In step 430, the at least one stockpile clearing vehicle 150a may perform a loading operation wherein the comminuted material is removed from the at least first stockpile 130a in the work area.
In step 435, the predicted boundary condition 170 associated with the at least first stockpile 130a may be adjusted in response to the loading operation of step 430.
In step 440, either a positive response or a negative response may be selectively generated via the at least first stockpile clearing vehicle 150a. The positive response signal may indicate the at least first stockpile clearing vehicle 150a will perform a loading operation. The negative response signal may indicate that the at least first stockpile clearing vehicle 150a does not intend to perform the loading operation.

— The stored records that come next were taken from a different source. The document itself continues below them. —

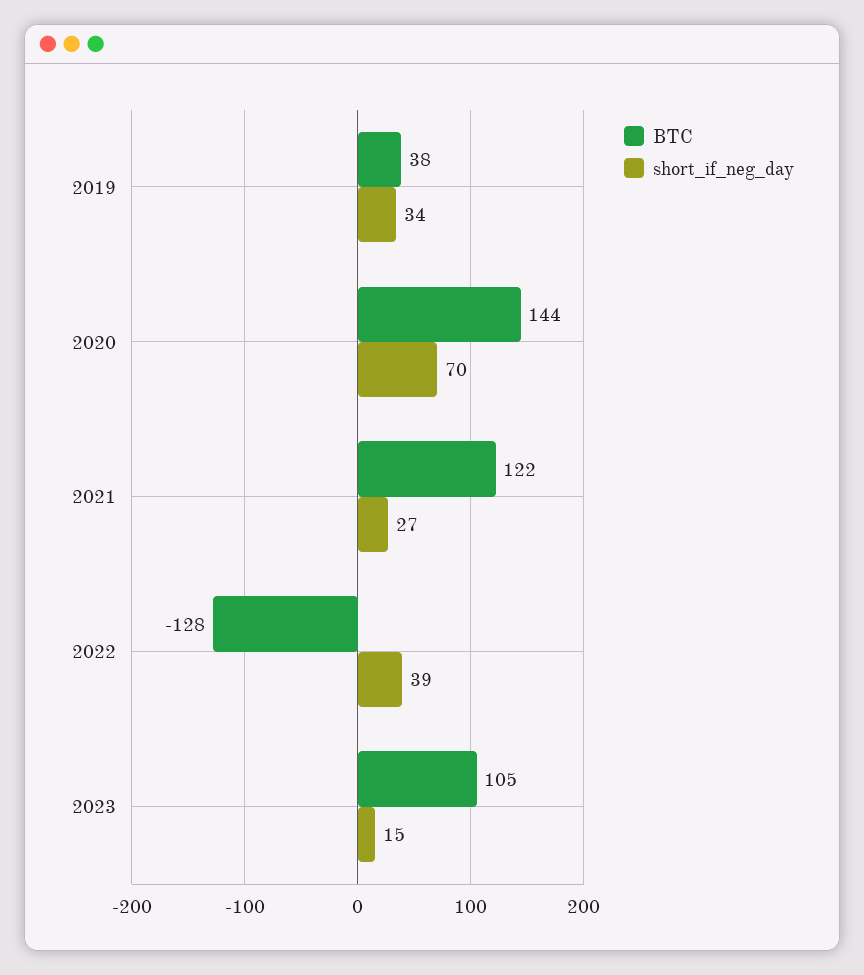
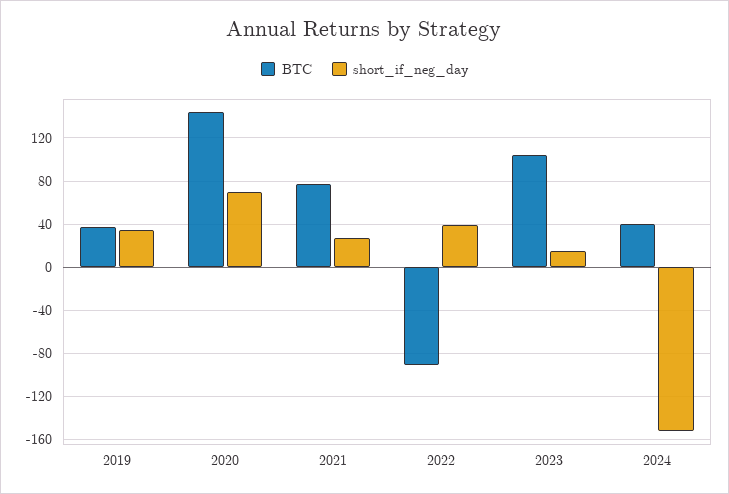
BTC, 2021: 122 -> 80
BTC, 2022: -128 -> -90
BTC, 2024: none -> 40
short_if_neg_day, 2024: none -> -150

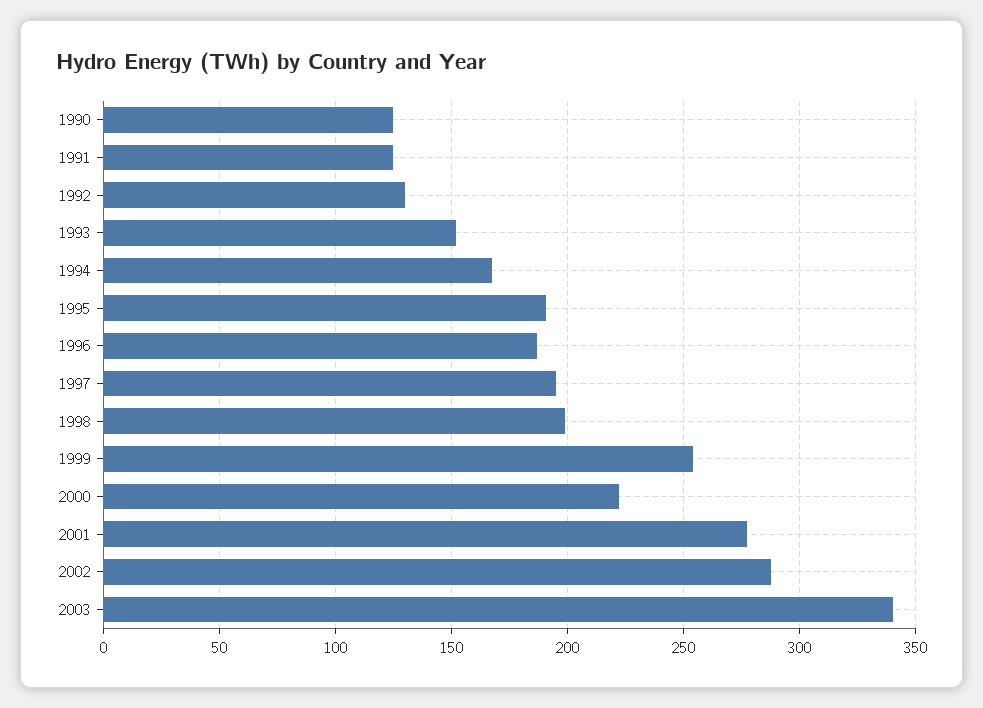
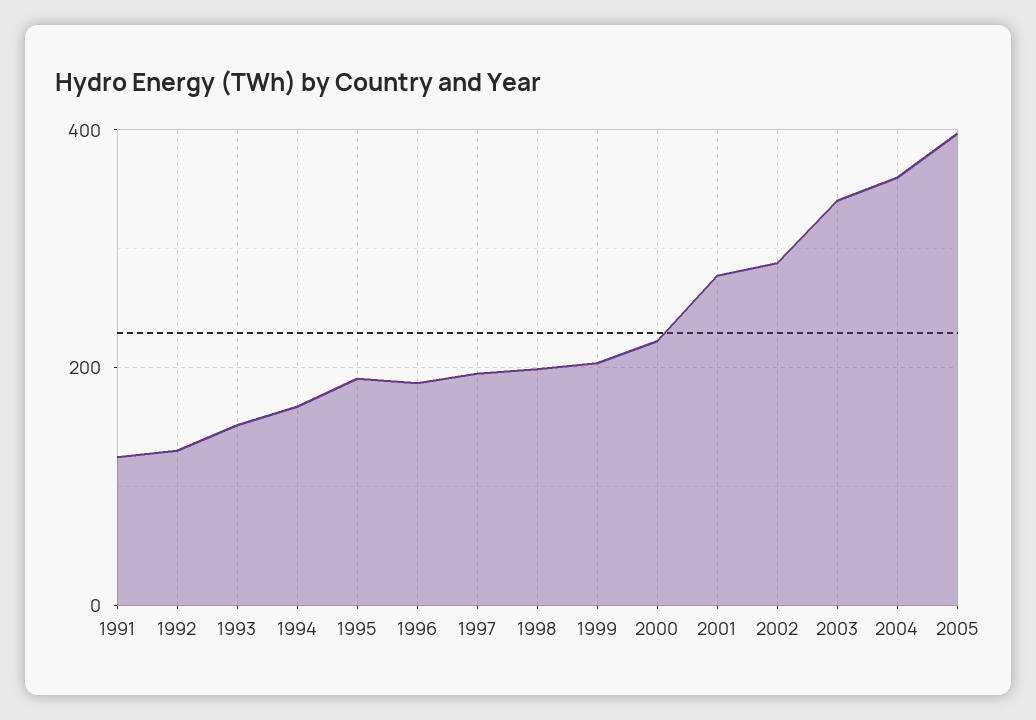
1990: 125 -> none
1999: 255 -> 200
2004: none -> 360
2005: none -> 400

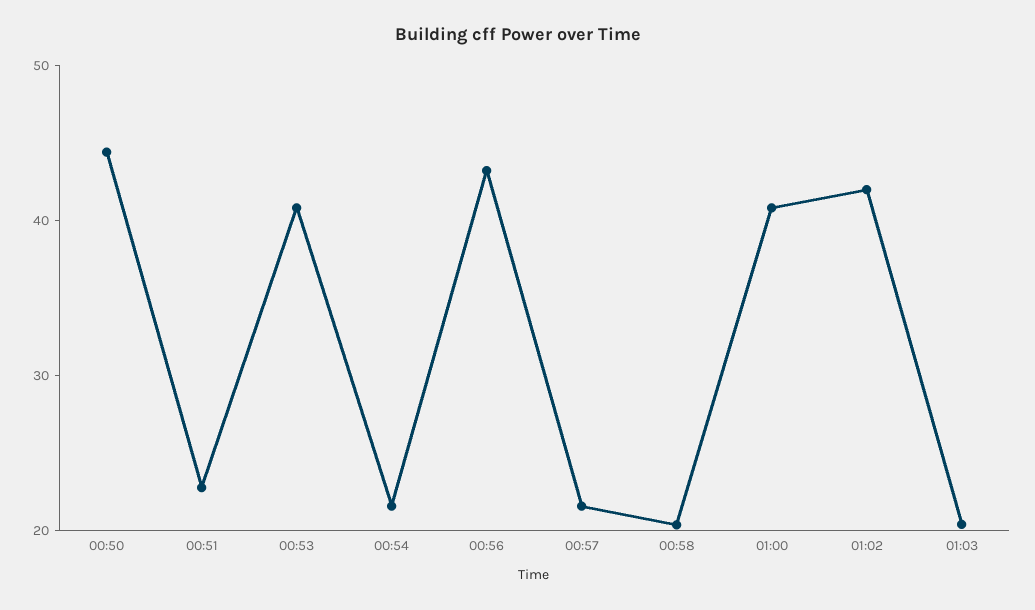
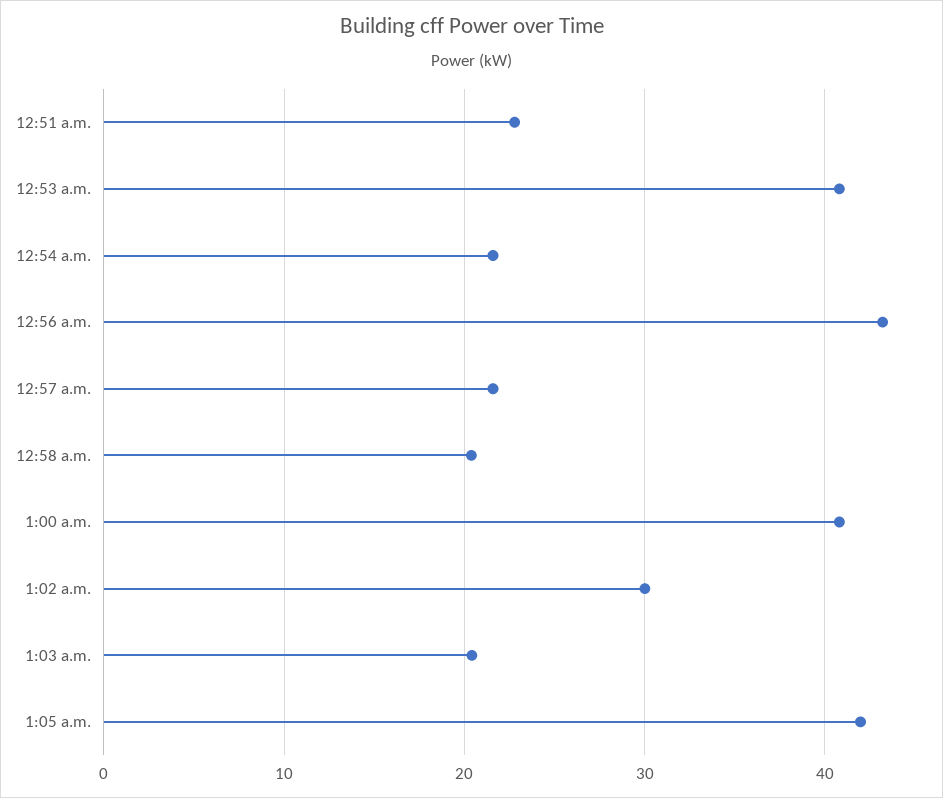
00:50: 44 -> none
01:02: 42 -> 30
1:05 a.m.: none -> 42

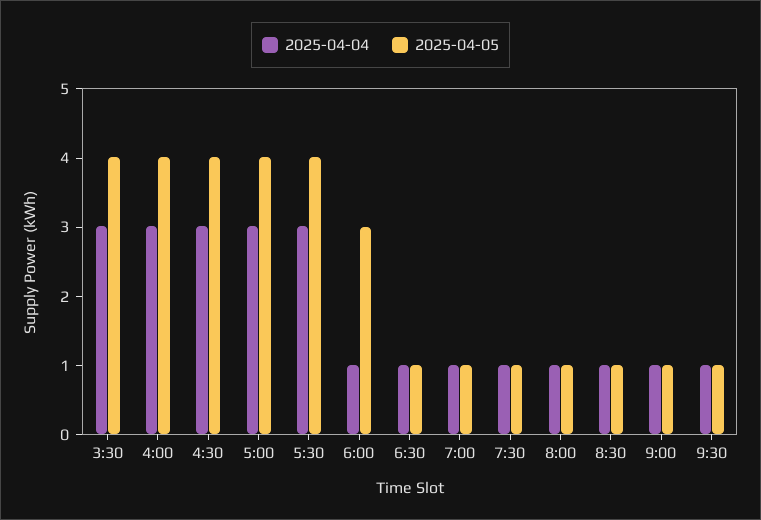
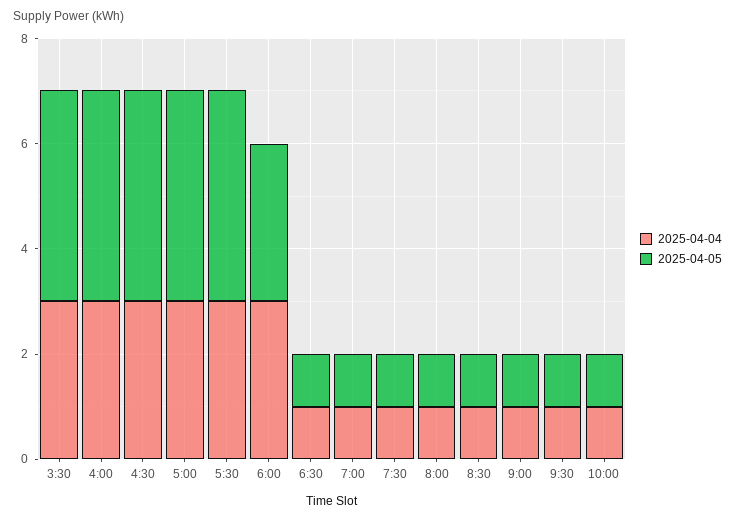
2025-04-04, 6:00: 1 -> 3
2025-04-04, 10:00: none -> 1
2025-04-05, 10:00: none -> 1

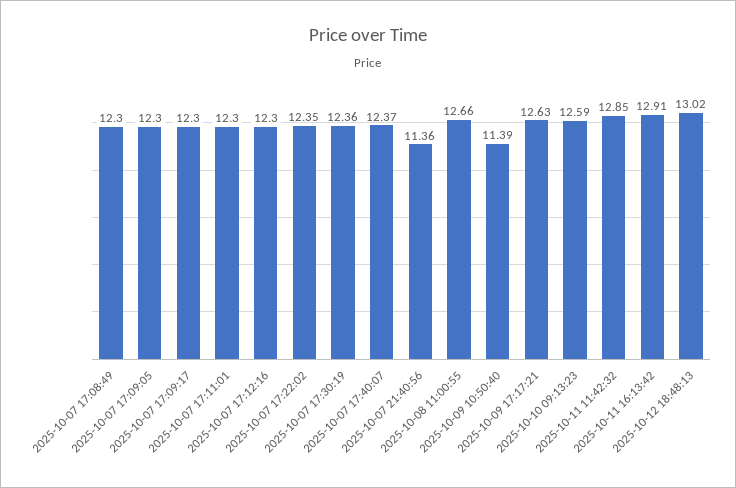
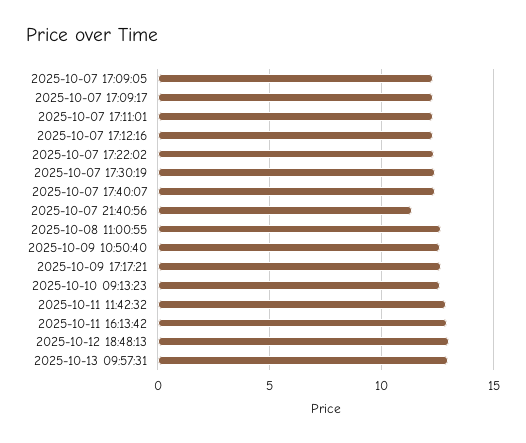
2025-10-07 17:08:49: 12.3 -> none
2025-10-09 10:50:40: 11.39 -> 12.5
2025-10-13 09:57:31: none -> 13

In step 445, upon receiving negative response signal from the at least first stockpile clearing vehicle 150 in the work area, additional output signals may be generated corresponding to the boundary condition 170 of the at least first stockpile 130a in the work area.
In step 450, upon receiving the positive response signal from the at least first stockpile clearing vehicle 150a in the work area, the generation of output signals corresponding to the boundary condition 170 of the at least first stockpile 130a in the work area may be stopped.
Thus, it is seen that the apparatus and methods of the present disclosure readily achieve the ends and advantages mentioned as well as those inherent therein. While certain preferred embodiments of the disclosure have been illustrated and described for present purposes, numerous changes in the arrangement and construction of parts and steps may be made by those skilled in the art, which changes are encompassed within the scope and spirit of the present disclosure as defined by the appended claims. Each disclosed feature or embodiment may be combined with any of the other disclosed features or embodiments.